AmeriCorps does not encourage sacrificial giving of time and resources, which has the character-forming effect of teaching about our compassionate responsibility to help fellow citizens. Instead, it tells a new generation that "volunteerism" could just as well mean a paid job with benefits. Such government-paid and directed "volunteerism"--by encouraging individuals and associations to look to the state for assistance--belittles authentic volunteerism, the process by which individuals choose without economic benefit to help their neighbor. It also threatens the independence of the private associations that have always been the engine of moral and social reform in America.

Conclusion

The President's first principle for a Citizen Service Act is to "support and encourage greater engagement of citizens in volunteering."7 With that principle in mind, Congress should reorganize AmeriCorps as a catalyst for volunteerism by terminating appropriations for stipends and educational grants (which would have the benefit of removing the rules, regulations, and problems that follow government money) and refocusing the program on actively encouraging and motivating actual voluntary service.

AmeriCorps could become the equivalent for volunteerism of the President's Council on Physical Fitness and Sports--promoting and removing barriers to volunteerism, identifying needed resources and distributing important information about volunteerism, giving out non-financial service awards, and providing a clearinghouse to identify and bring volunteers together with the service opportunities of their choice.

President Bush has issued a great challenge to this country.

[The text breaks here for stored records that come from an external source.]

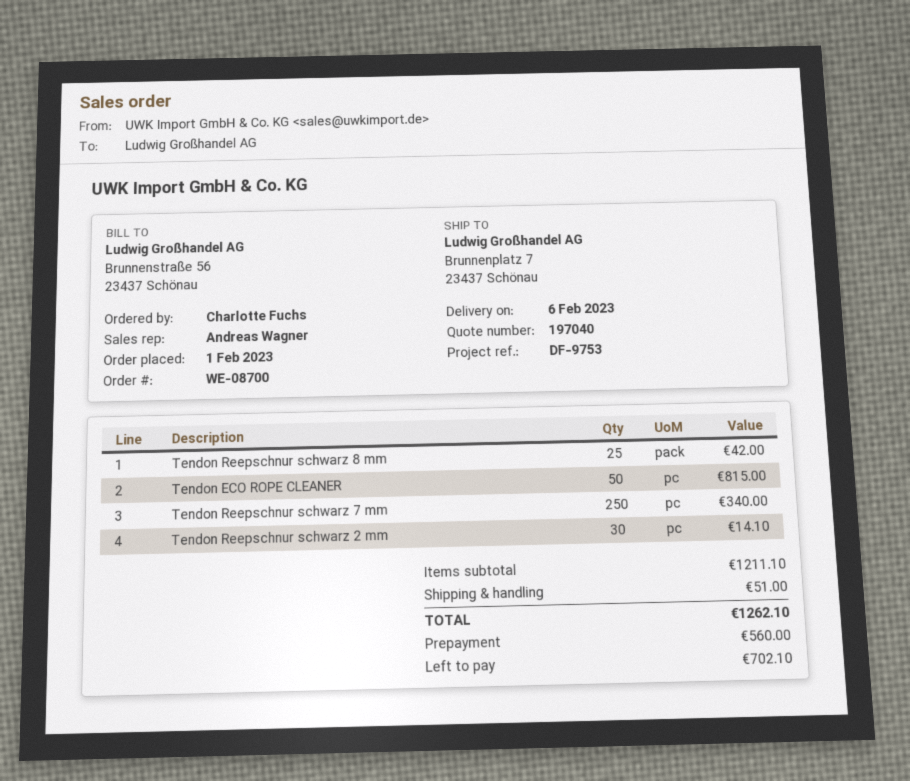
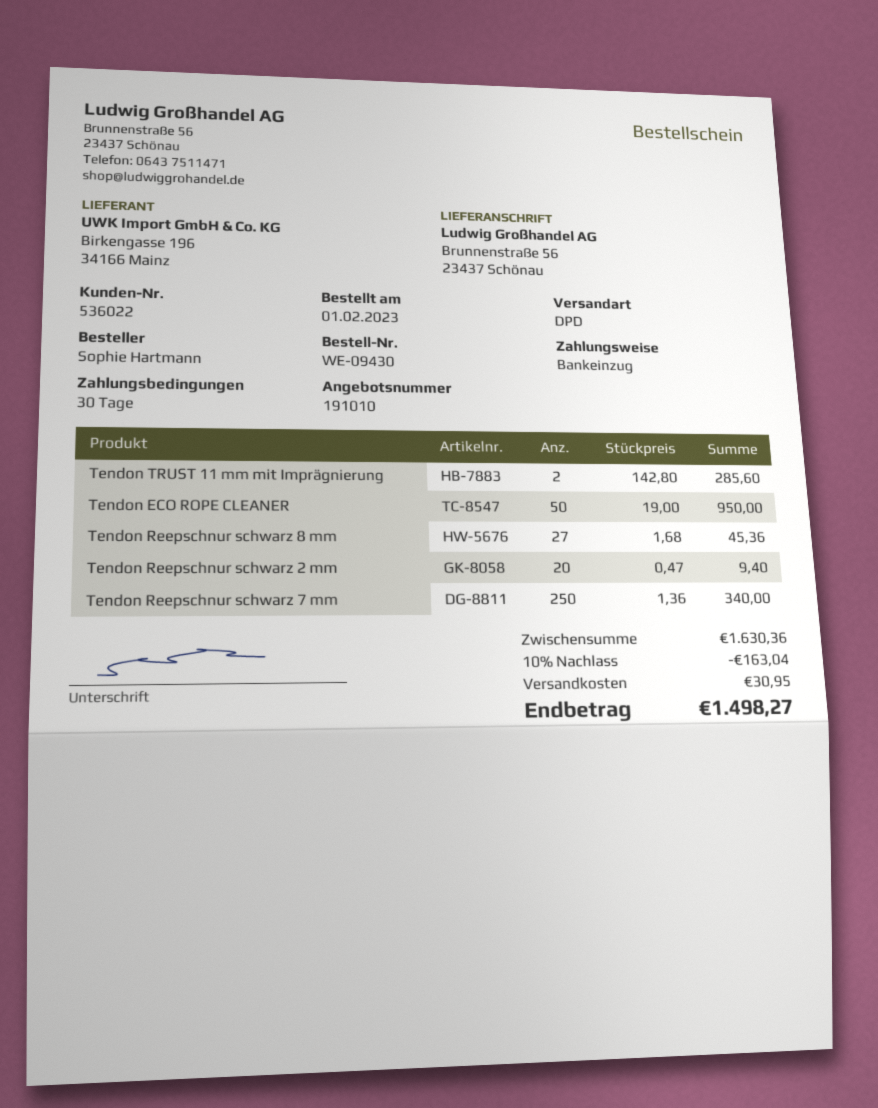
quote number: 197040 -> 191010
order number: WE-08700 -> WE-09430
ordered by: Charlotte Fuchs -> Sophie Hartmann
ship to: Brunnenplatz 7, 23437 Schönau -> Brunnenstraße 56, 23437 Schönau
Tendon Reepschnur schwarz 8 mm: 25 for 42.00 -> 27 for 45.36
Tendon ECO ROPE CLEANER: 50 for 815.00 -> 50 for 950.00
Tendon Reepschnur schwarz 2 mm: 30 for 14.10 -> 20 for 9.40
Tendon TRUST 11 mm mit Imprägnierung: none -> 2 for 285.60
subtotal: 1211.10 -> 1630.36
discount: none -> 10% = 163.04
shipping: 51.00 -> 30.95
total: 1262.10 -> 1498.27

This noble call to service will be answered best not by a government program, but by the selfless acts of millions of citizens in voluntary associations, local communities, and private organizations that are at the heart of American charity. Just when terrible events have revived the national spirit and refocused Americans on the importance of family, friends, and faith, it would be wrong to pour more money into a program that tells Americans that what they really need to help their neighbors is more help from government.

Matthew Spalding is Director of the B. Kenneth Simon Center for American Studies, and Krista Kafer is Senior Policy Analyst for Education, at The Heritage Foundation.

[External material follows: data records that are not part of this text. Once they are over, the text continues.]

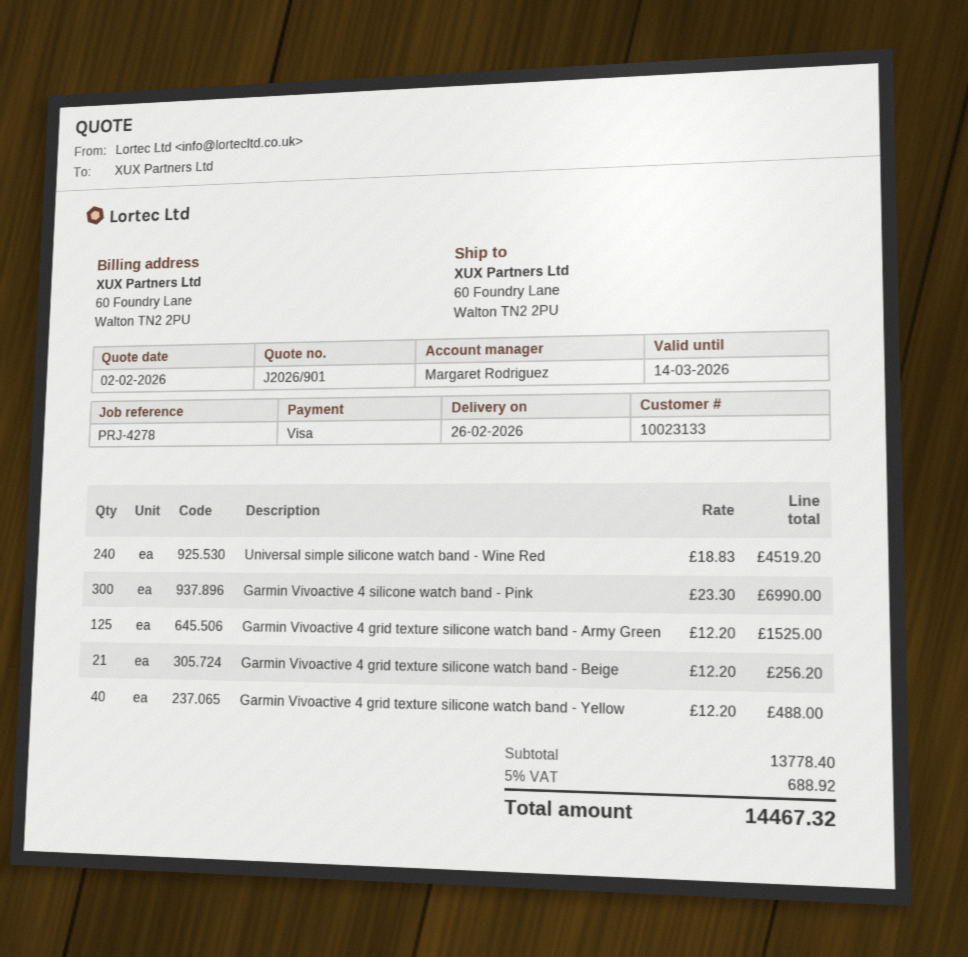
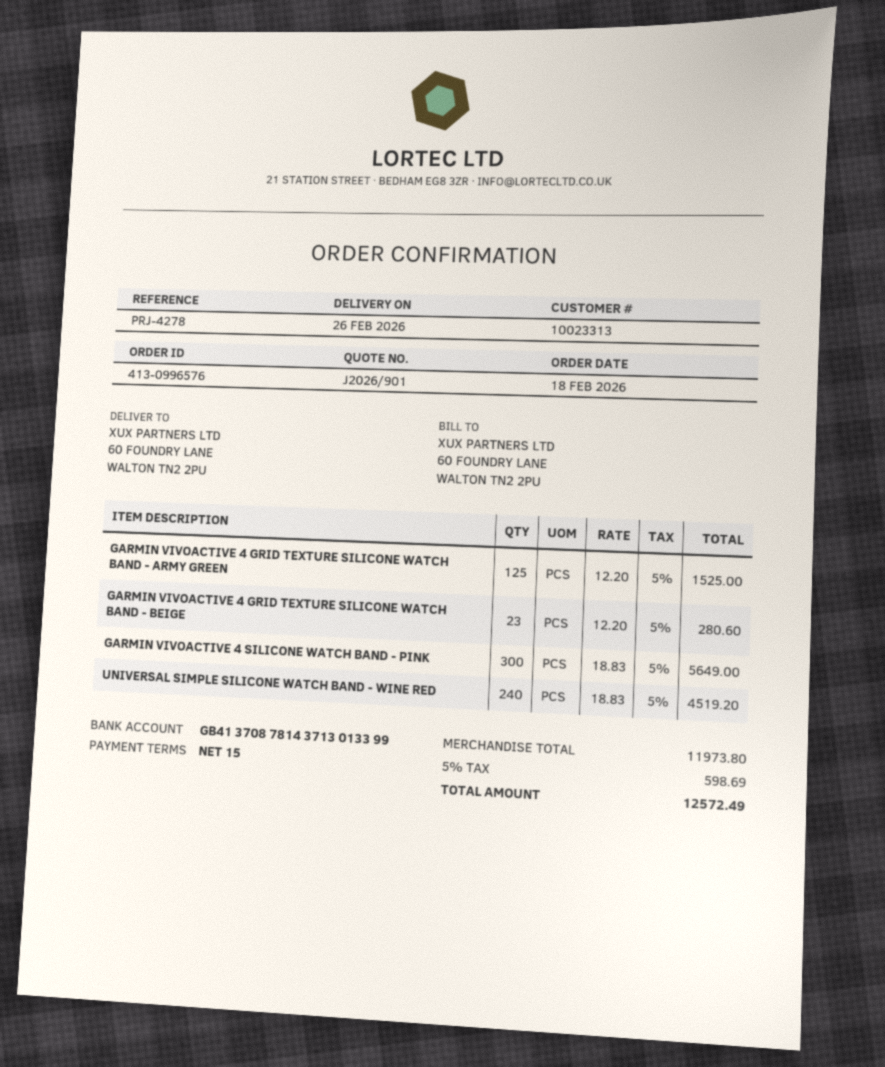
customer number: 10023133 -> 10023313
Garmin Vivoactive 4 silicone watch band - Pink: 300 x 23.30 = 6990.00 -> 300 x 18.83 = 5649.00
Garmin Vivoactive 4 grid texture silicone watch band - Beige: 21 x 12.20 = 256.20 -> 23 x 12.20 = 280.60
Garmin Vivoactive 4 grid texture silicone watch band - Yellow: 40 x 12.20 = 488.00 -> none
subtotal: 13778.40 -> 11973.80
tax: 5% = 688.92 -> 5% = 598.69
total: 14467.32 -> 12572.49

1. Joseph Loconte and William W. Beach, "The Senate's Response to the President's Faith-Based Agenda: An Analysis of the CARE Act," Heritage Foundation Backgrounder No. 1555, May 24, 2002, at http://www.heritage.org/Research/Religion/BG1555.cfm.

2. For a critical analysis of the Clinton AmeriCorps program, as well as the general philosophy of paid volunteerism, see John Walters, "Clinton's AmeriCorps Values: How the President Misunderstands Citizenship," Policy Review, No. 75 (January-Feb-ruary 1996), and Kenneth R. Weinstein and August Stofferahn, "Time to End the Troubled AmeriCorps," Heritage Foundation Government Integrity Project Report, No. 13, May 22, 1997.

3. Planned Parenthood of Delaware, "PPDE Partners With AmeriCorps," at http://www.ppdel.org/partnerships.html (June 24, 2002).

4. Alexis de Tocqueville, "The Use Which the Americans Make of Public Associations in Civil Life," Democracy in America, Vol. II, Part II, Chapter V, ed. and trans. Harvey C. Mansfield and Delba Winthrop (Chicago: University of Chicago Press, 2000), pp. 489-492.

5. Independent Sector, "Giving and Volunteering in the United States 2001-Key Findings," at http://www.independentsector.org/PDFs/GV01keyfind.pd f, and AAFRC Trust for Philanthropy and The Center on Philanthropy, "2001 Contributions: $212.00 Billion by Source of Contributions," GIVING USA: The Annual Report on Philanthropy for the Year 2001, at http://www.aafrc.org/images/graphics/chart1.gif (June 26, 2002). Total giving by individuals, foundations, and corporations totaled $212 billion.

6. Knights of Columbus, "Knights of Columbus Reports New All-Time Highs in Charitable Giving, Volunteerism in 2001," press release, June 7, 2002, at http://www.kofc.org/announce.cfm?thisrecord=138 (June 19, 2002).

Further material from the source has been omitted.